Childhood Obesity Essay - Essay Prowess

Childhood Obesity Essay

Childhood obesity is a parental responsibility, but food regulation is needed


According to the American Academy of Pediatrics, whose professional purpose is to ensure children's well being, contemporary trends with regard to child obesity are indeed appalling as they are on the rise (Shifrin). Obesity is a chronic non infectious disease which is attributed to poor nutrition as the major cause. Unfortunately, traditional family models, single parent families, divorced families, as well as step-families and education institutions. Policy makers, physicians, communities, the food manufacturing industry, and more so, the media all seem to have the same behavioral drive (Gunlock). That is influencing the contemporary world's single most significant continuing chronic health threat affecting children.

When approached with the question is childhood obesity is a parental responsibility but food regulation is needed? My answer would be a resounding yes, childhood obesity is indeed a parental responsibility and governments as well as junk food manufacturers should institute policies and regulations to address the question of the country's future. The obesity pandemic is real and may lead to adverse future outcomes on the world as we know it. Obesity exposes tender aged children to very high risk of related diseases, such as, bone problems, cardiac diseases, and diabetes.

Parental responsibility

In my view, it is the parent's absolute responsibility to ensure that good nutrition and dietary habits are adhered to as well as ensuring that regular physical exercises are incorporated into their lifestyles at a tender age (Gunlock). However, it is important to comprehend that parenting is indeed affected by societal forces. Such forces may adversely affect parenting leading to unhealthy lifestyles. Should this be the case, it may be vital for governments to institute measure which propel parents to take more care in ensuring they do not disregard their parenting responsibilities (Shifrin).

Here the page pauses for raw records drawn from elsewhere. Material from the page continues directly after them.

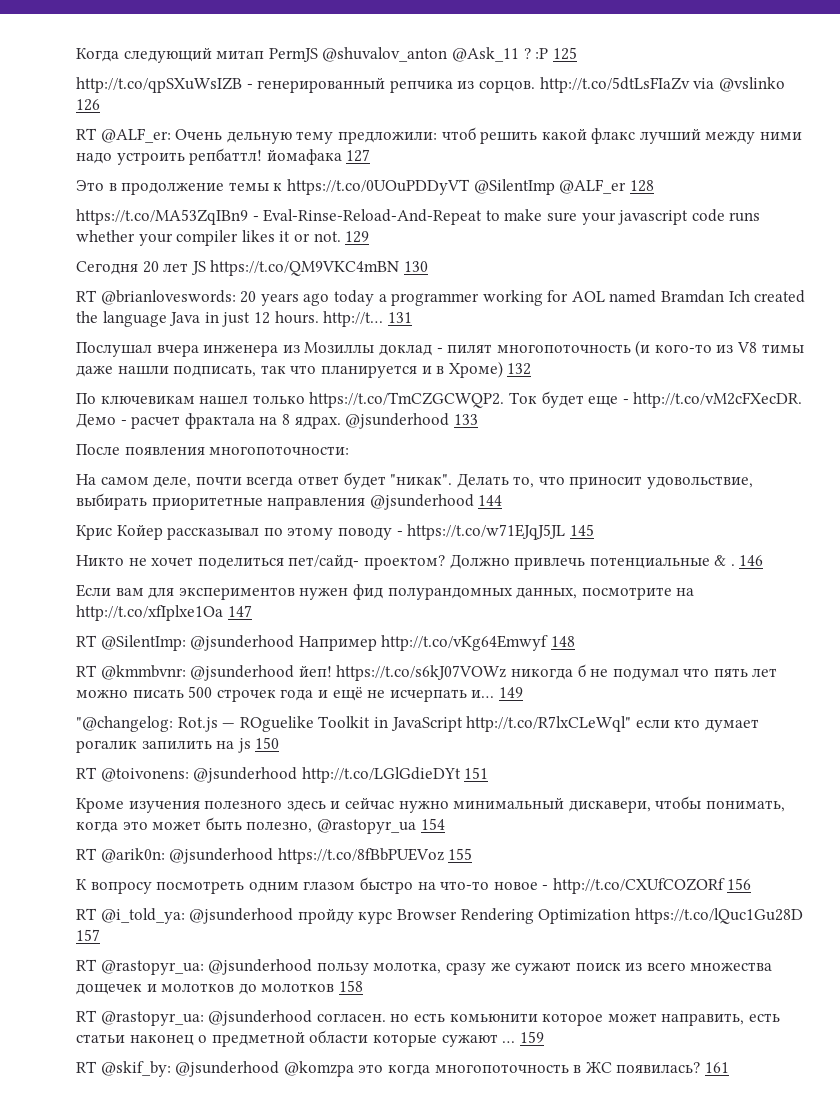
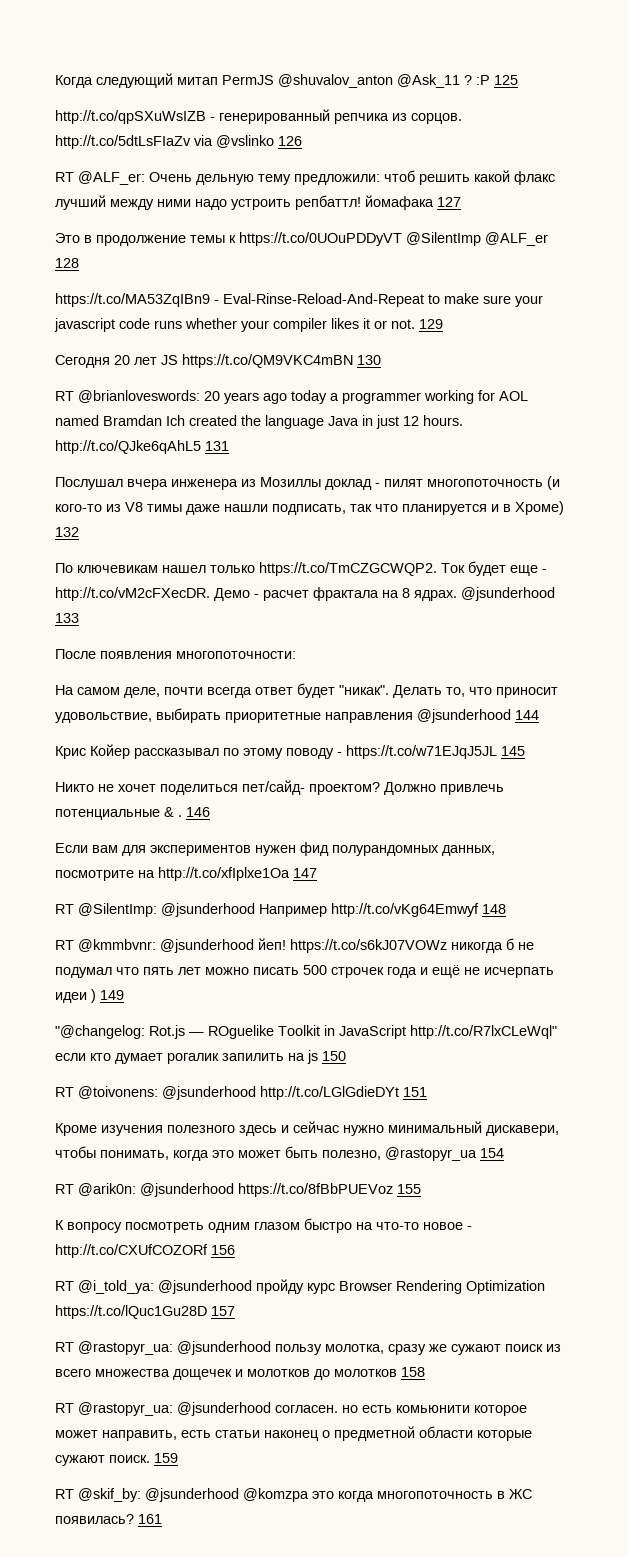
- RT @brianloveswords: 20 years ago today a programmer working for AOL named Bramdan Ich created the language Java in just 12 hours. http://t… 131
+ RT @brianloveswords: 20 years ago today a programmer working for AOL named Bramdan Ich created the language Java in just 12 hours. http://t.co/QJke6qAhL5 131
- RT @kmmbvnr: @jsunderhood йеп! https://t.co/s6kJ07VOWz никогда б не подумал что пять лет можно писать 500 строчек года и ещё не исчерпать и… 149
+ RT @kmmbvnr: @jsunderhood йеп! https://t.co/s6kJ07VOWz никогда б не подумал что пять лет можно писать 500 строчек года и ещё не исчерпать идеи ) 149
- RT @rastopyr_ua: @jsunderhood согласен. но есть комьюнити которое может направить, есть статьи наконец о предметной области которые сужают …
+ RT @rastopyr_ua: @jsunderhood согласен. но есть комьюнити которое может направить, есть статьи наконец о предметной области которые сужают поиск.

There was an interesting event in Dundee, Scotland which some pundits considered to be a libertarian’s worst nightmare. The Scottish government's social workers forced one family from their family home moving them into a public housing scheme, ensured the obese children exercised regularly and even supervised the preparation of the family's every meal (Gertler). In the event that this hostile and intrusive regime does not bring about the desired outcomes, the children are placed with a foster home until such time they attain adulthood with no parental contact whatsoever. And if your children fail to slim down, you lose them. The event in Dundee, Scotland saw four children from a family of seven children placed under mandatory foster home care until they were of such weight as government regulation deems as safe (Gertler).

This particular Council’s decision had no previous precedent and as such it is only through a warning contained in the United Kingdom's Local Government Association's 2008 report that childhood obesity possibly signifies parental neglect (Gertler). As such, if a physician happens to decide that a child's body weight is hazardously high though this is subject to physician discretion and patient body mass index, such a child may be housed by the state until she or he is of sound weight. This has not actually occurred often but every such government backed move as in the stated case resulted in a heated national debate.

The City Council at Dundee made claims that it did so for the best possible interests for these children (Gertler). The UK media became abuzz with the Council’s decision and as such termed it as a hollowing example of misuse of state powers. However, Gertler, points out that at least one in every four British Children and the State should indeed term obesity as a global epidemic. There have been some pundits in the UK pointing the blame to the same government which opted to shelve the informative school’s curriculum, Home Economics. As such, it is argued that through Home Economics classes, knowledge on how to shop for health and nutritious food was imparted to children who in future would become parents. As such, such a curriculum is not only beneficial to the child then but also quit vital in her parental role (Gertler).